**Aim of the task:** Repeat, exactly as written, all of the entries, but not their pictures.

**Data shown:**
┄┄┄┄┄┄┄┄┄┄┄┄┄┄┄┄┄┄┄┄

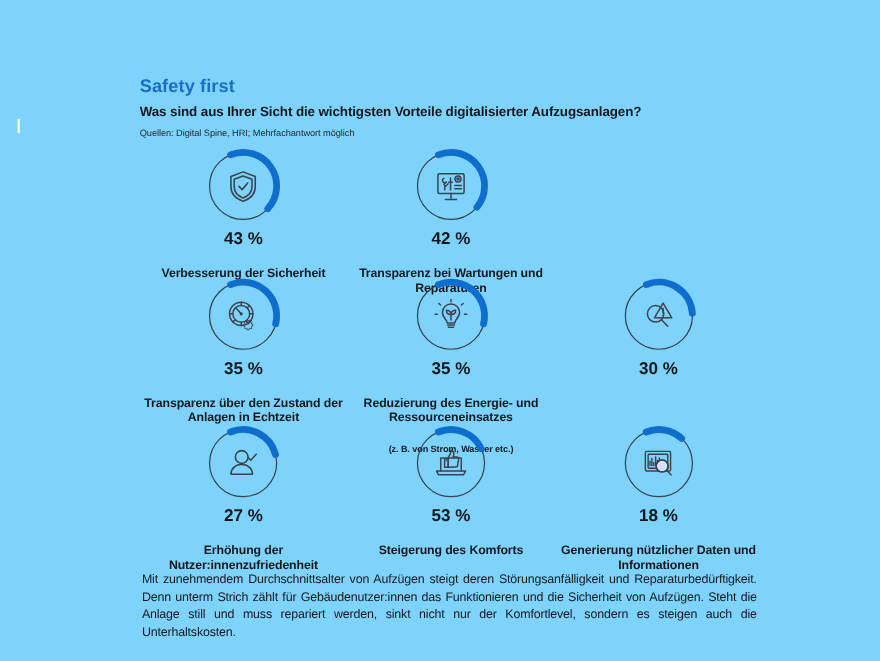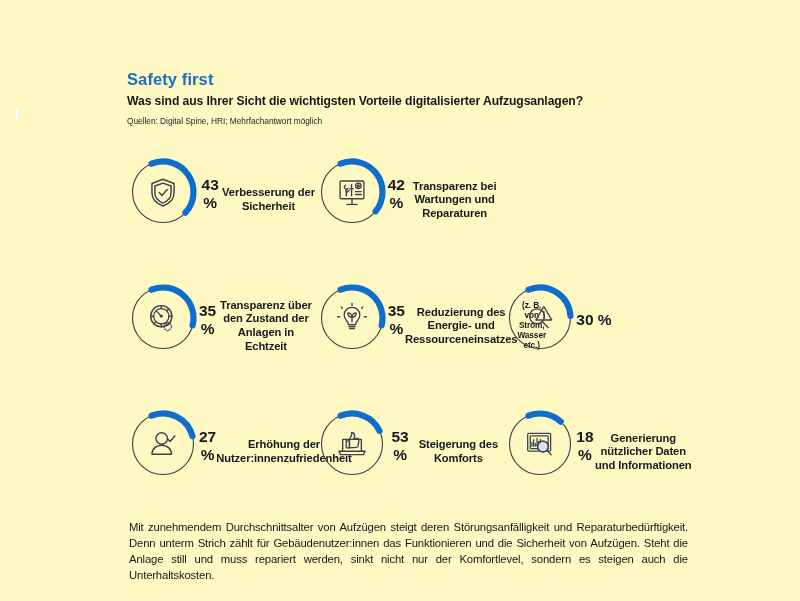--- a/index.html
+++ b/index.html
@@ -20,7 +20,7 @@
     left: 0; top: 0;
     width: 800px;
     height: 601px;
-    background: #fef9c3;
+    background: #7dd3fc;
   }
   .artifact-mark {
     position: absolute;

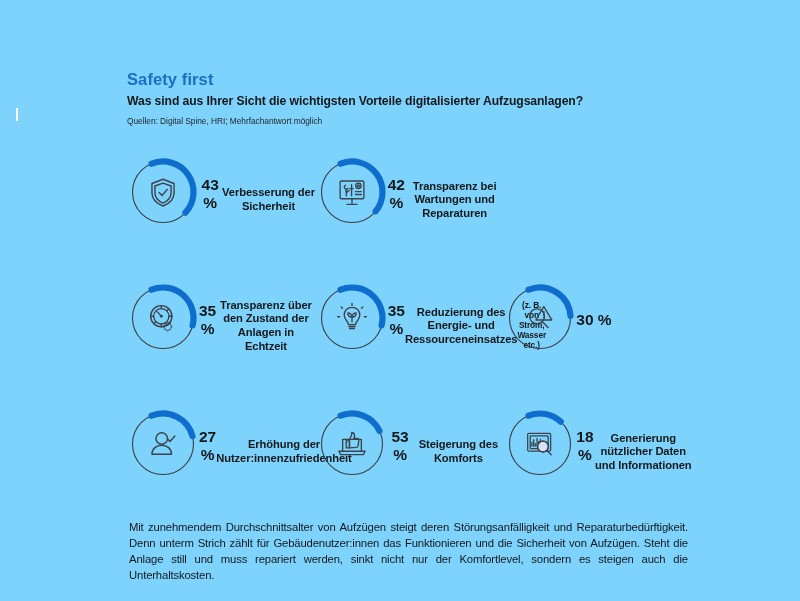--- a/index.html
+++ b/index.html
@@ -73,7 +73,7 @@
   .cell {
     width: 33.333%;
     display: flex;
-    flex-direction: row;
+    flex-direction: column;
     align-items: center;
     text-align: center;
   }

┄┄┄┄┄┄┄┄┄┄┄┄┄┄┄┄┄┄┄┄

**Output of the exercise:**
--- a/index.html
+++ b/index.html
@@ -20,7 +20,7 @@
     left: 0; top: 0;
     width: 800px;
     height: 601px;
-    background: #fef9c3;
+    background: #7dd3fc;
   }
   .artifact-mark {
     position: absolute;

--- a/index.html
+++ b/index.html
@@ -73,7 +73,7 @@
   .cell {
     width: 33.333%;
     display: flex;
-    flex-direction: row;
+    flex-direction: column;
     align-items: center;
     text-align: center;
   }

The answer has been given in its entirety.